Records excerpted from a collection
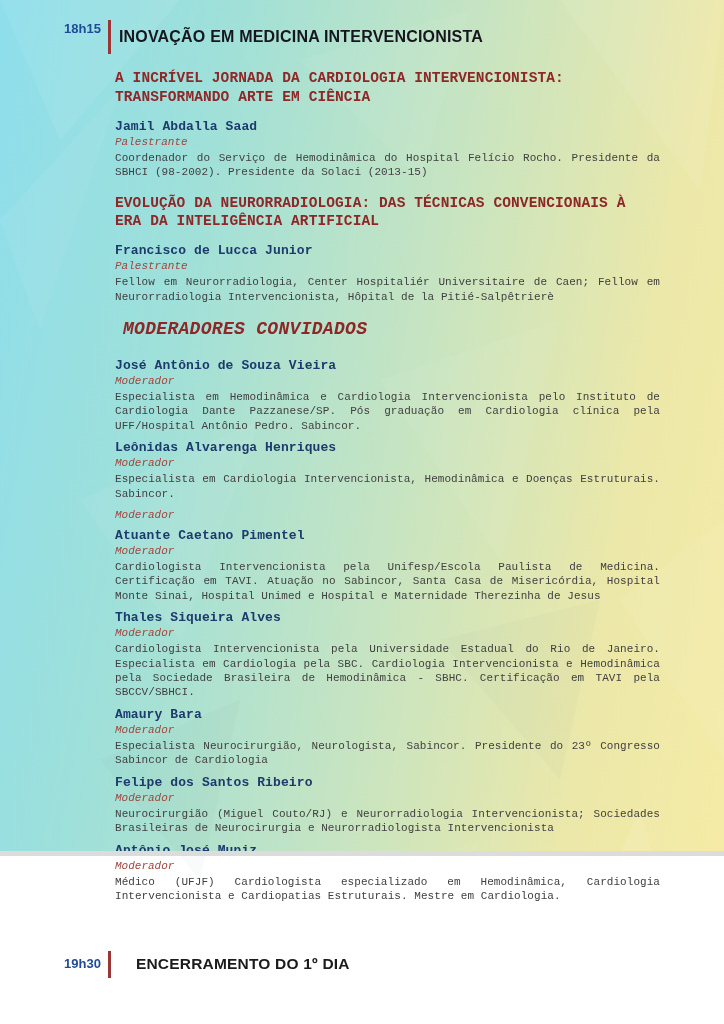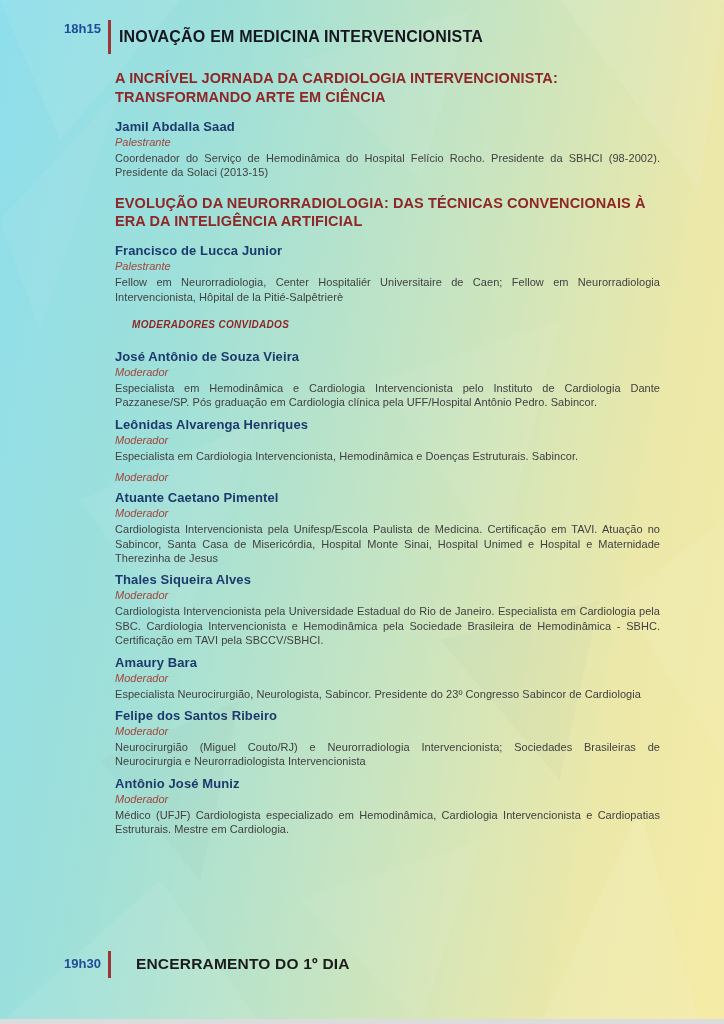--- a/index.html
+++ b/index.html
@@ -9,7 +9,7 @@
     -webkit-font-smoothing:antialiased;
   }
   .page{
-    position:relative;width:724px;height:1024px;
+    position:relative;width:724px;height:856px;
     background:linear-gradient(100deg,
       var(--bg-cyan,#8edeec) 0%,
       #9fe0d9 26%,

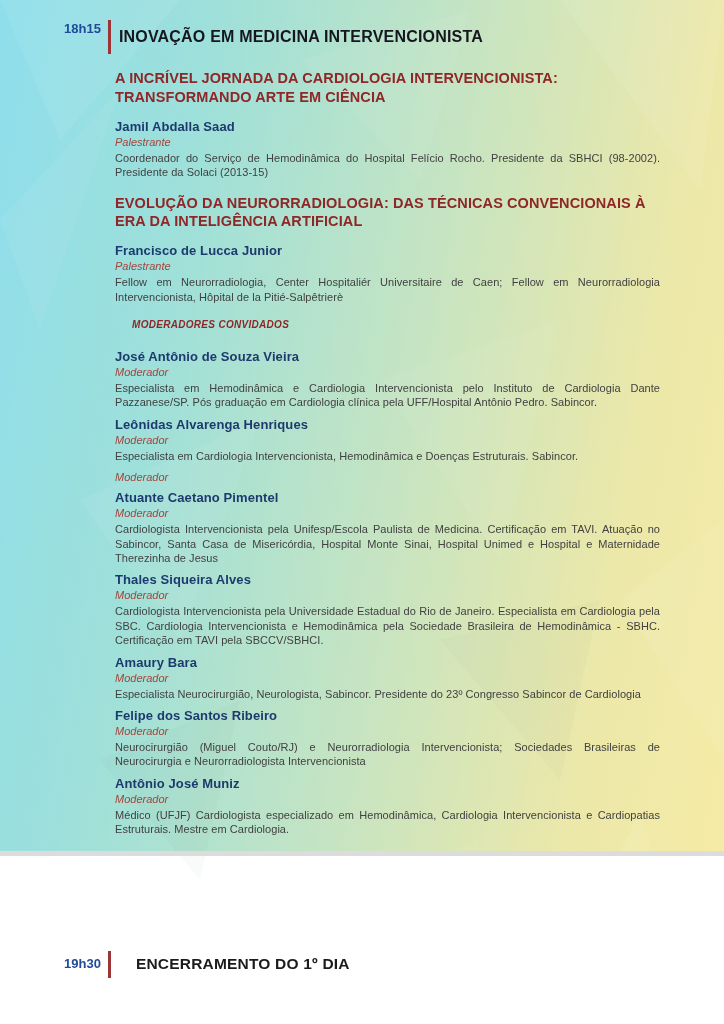--- a/index.html
+++ b/index.html
@@ -37,7 +37,7 @@
     font-size:16px;font-weight:bold;letter-spacing:.2px;line-height:1.1;
   }
   .content{
-    position:absolute;left:115px;top:69px;width:545px;
+    position:absolute;left:115px;top:69px;width:545px;font-family:Liberation Mono, monospace;
   }
   .talk{margin:0 0 14px 0;}
   .talk-title{

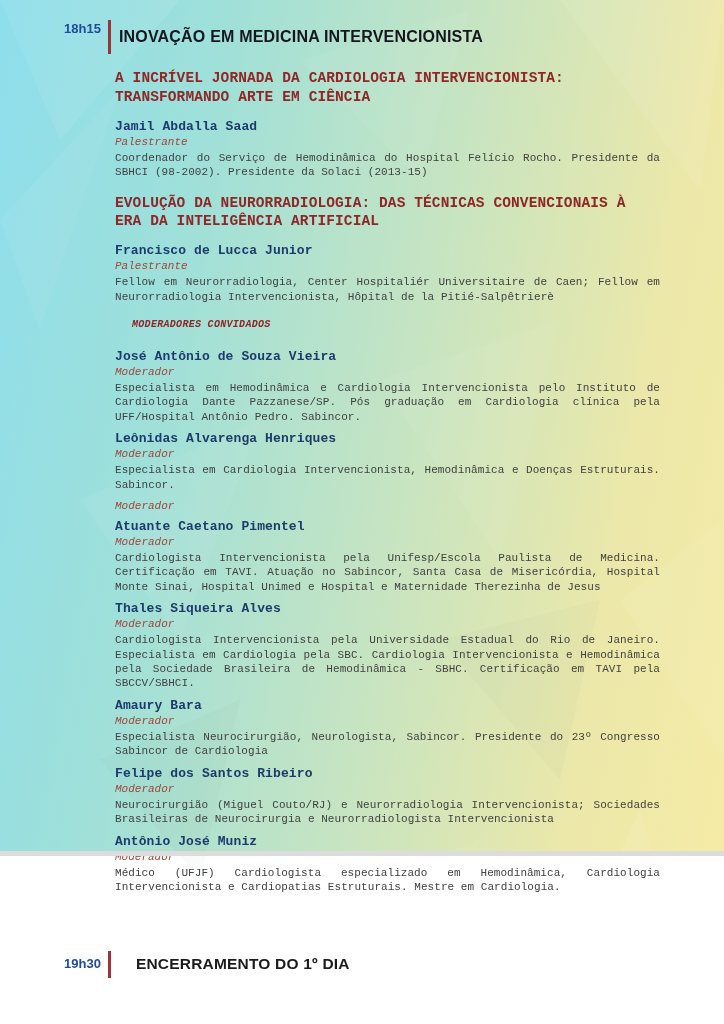--- a/index.html
+++ b/index.html
@@ -59,9 +59,9 @@
     font-size:11px;line-height:14.4px;text-align:justify;letter-spacing:.05px;
   }
   .mods-heading{
-    margin:15px 0 20px 17px;
+    margin:15px 0 20px 8px;
     color:var(--title-red,#8e2727);
-    font-size:10px;font-weight:bold;font-style:italic;letter-spacing:.3px;
+    font-size:18px;font-weight:bold;font-style:italic;letter-spacing:.3px;
   }
   .person + .person{margin-top:8px;}
   .session-footer{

WHAT YOU SHOULD DO:
Please filter the entries for the word "title" and copy the lines that have it.

WRITTEN RESPONSE:
   .talk-title{
     color:var(--title-red,#8e2727);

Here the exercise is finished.